Di questo genere di donne, nell’antichità ve ne erano, ma non molte. Infatti, c’è da distinguere tra etère (dal greco hetaìra “amiche, compagne”) e prostitute (pornai), meno fortunate delle prime, facevano quel mestiere per potersi procurare il cibo. Spesso di origini umili, catturate dai vincitori dopo le battaglie, i Greci davano per scontato il diritto di imprigionare e schiavizzare il maggior numero di persone catturate nella zona conquistata. Nella Grecia antica la prostituzione era legale e moralmente accettata. Molte erano dunque le donne prigioniere che venivano vendute all’asta, per essere poi messe a lavorare nei bordelli. A seconda dell’età, dell’aspetto, della personalità, ma anche del talento personale (e della fortuna), esse potevano diventare prostitute di diverso tipo. Erano molte coloro che offrivano i propri servigi nelle locande del Pireo, mentre, come si è detto, le più fortunate erano l’etère. Esse ricevevano gli uomini nella propria casa durante il giorno, mentre la sera partecipavano alle riunioni maschili (simposi), dove le mogli e le figlie non erano ammesse. Molti dipinti dei vasi, ci mostrano l’etère nei banchetti nude o succintamente vestite, mentre suonano il flauto o danzano. In questi banchetti si mangiava, si beveva, si dava, insomma, soddisfazione allo spirito e al corpo.
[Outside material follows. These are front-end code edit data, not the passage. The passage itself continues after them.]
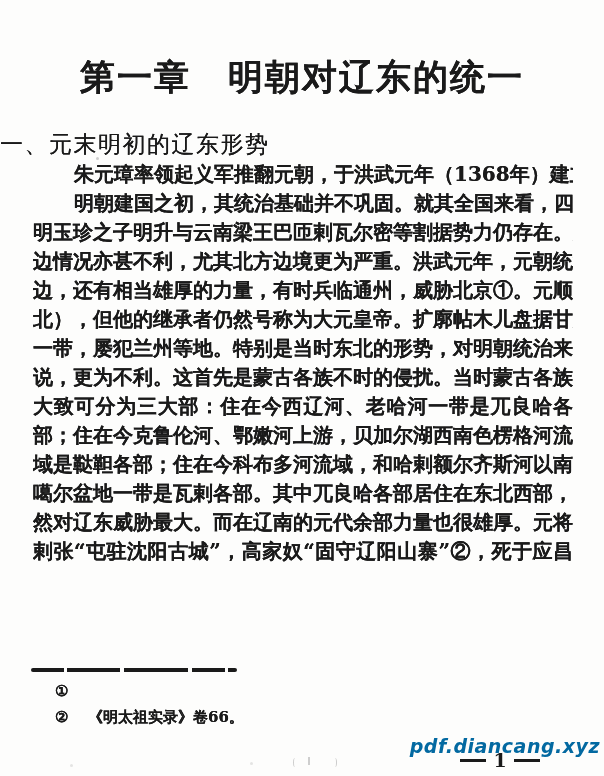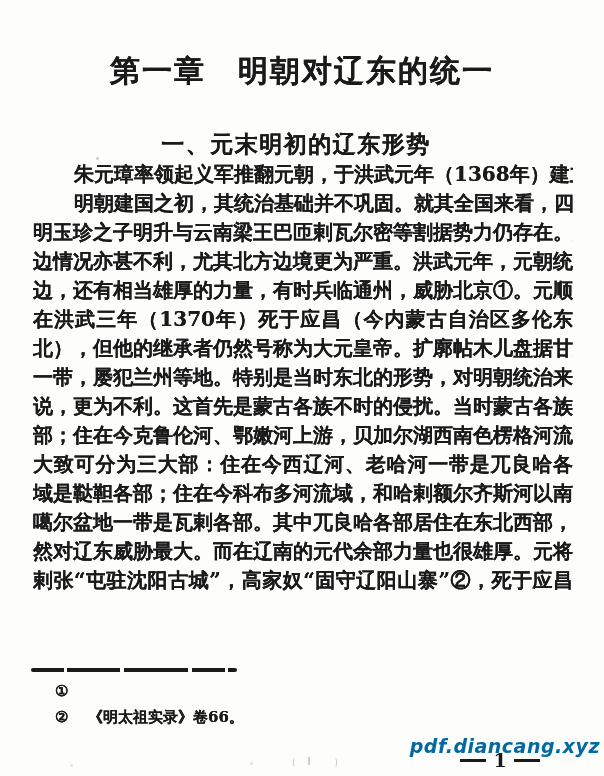--- a/index.html
+++ b/index.html
@@ -18,34 +18,34 @@
     margin:0 auto;
     background:var(--paper);
     color:var(--ink);
     overflow:hidden;
   }
   
   .chapter-title{
     position:absolute;
     top:31px; left:0; right:0;
     text-align:center;
-    font-size:30px;
+    font-size:35px;
     font-weight:bold;
     letter-spacing:2px;
     text-shadow:0 0 .6px currentColor;
     white-space:nowrap;
     font-family:Liberation Mono, monospace;
   }
   
   .section-heading{
     position:absolute;
     top:110px; left:0; right:12px;
-    text-align:center;
+    text-align:left;
     font-size:23px;
-    font-weight:bold;
+    font-weight:normal;
     letter-spacing:1.5px;
     text-shadow:0 0 .5px currentColor;
     white-space:nowrap;
   }
   
   .body-text{
     position:absolute;
     top:160px; left:33px;
     width:540px;
   }
@@ -138,26 +138,25 @@
   <h1 class="chapter-title">第一章　明朝对辽东的统一</h1>
 
   <h2 class="section-heading">一、元末明初的辽东形势</h2>
 
   <div class="body-text">
       <div class="bline indent">朱元璋率领起义军推翻元朝，于洪武元年（1368年）建立了</div>
       <div class="bline indent">明朝建国之初，其统治基础并不巩固。就其全国来看，四川</div>
       <div class="bline">明玉珍之子明升与云南梁王巴匝剌瓦尔密等割据势力仍存在。周</div>
       <div class="bline">边情况亦甚不利，尤其北方边境更为严重。洪武元年，元朝统治</div>
       <div class="bline">边，还有相当雄厚的力量，有时兵临通州，威胁北京①。元顺帝</div>
-      <div class="bline">在洪武三年（1370年）死于应昌（今内蒙古自治区多伦东</div>
       <div class="bline">北），但他的继承者仍然号称为大元皇帝。扩廓帖木儿盘据甘肃</div>
       <div class="bline">一带，屡犯兰州等地。特别是当时东北的形势，对明朝统治来</div>
       <div class="bline">说，更为不利。这首先是蒙古各族不时的侵扰。当时蒙古各族，</div>
+      <div class="bline">大致可分为三大部：住在今西辽河、老哈河一带是兀良哈各</div>
       <div class="bline">部；住在今克鲁伦河、鄂嫩河上游，贝加尔湖西南色楞格河流</div>
-      <div class="bline">大致可分为三大部：住在今西辽河、老哈河一带是兀良哈各</div>
       <div class="bline">域是鞑靼各部；住在今科布多河流域，和哈剌额尔齐斯河以南准</div>
       <div class="bline">噶尔盆地一带是瓦剌各部。其中兀良哈各部居住在东北西部，当</div>
       <div class="bline">然对辽东威胁最大。而在辽南的元代余部力量也很雄厚。元将哈</div>
       <div class="bline">剌张“屯驻沈阳古城”，高家奴“固守辽阳山寨”②，死于应昌</div>
     </div>
 
   <div class="footnote-rule"></div>
 
   <div class="footnotes">
       <div class="footnote">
Frine, una delle cortigiane più ambite della Grecia del IV secolo, oramai ricchissima, propose il restauro delle mura di Tebe distrutte da Alessandro Magno i suoi conterranei rifiutarono irritati. Non perché non ne apprezzarono l’offerta, solamente per le condizioni che ella pose, una lapide con la scritta: “Alessandro l’ha distrutta, Frine l’ha fatta risorgere”. Non era possibile per i Tebani offrire ad una cortigiana tanto onore.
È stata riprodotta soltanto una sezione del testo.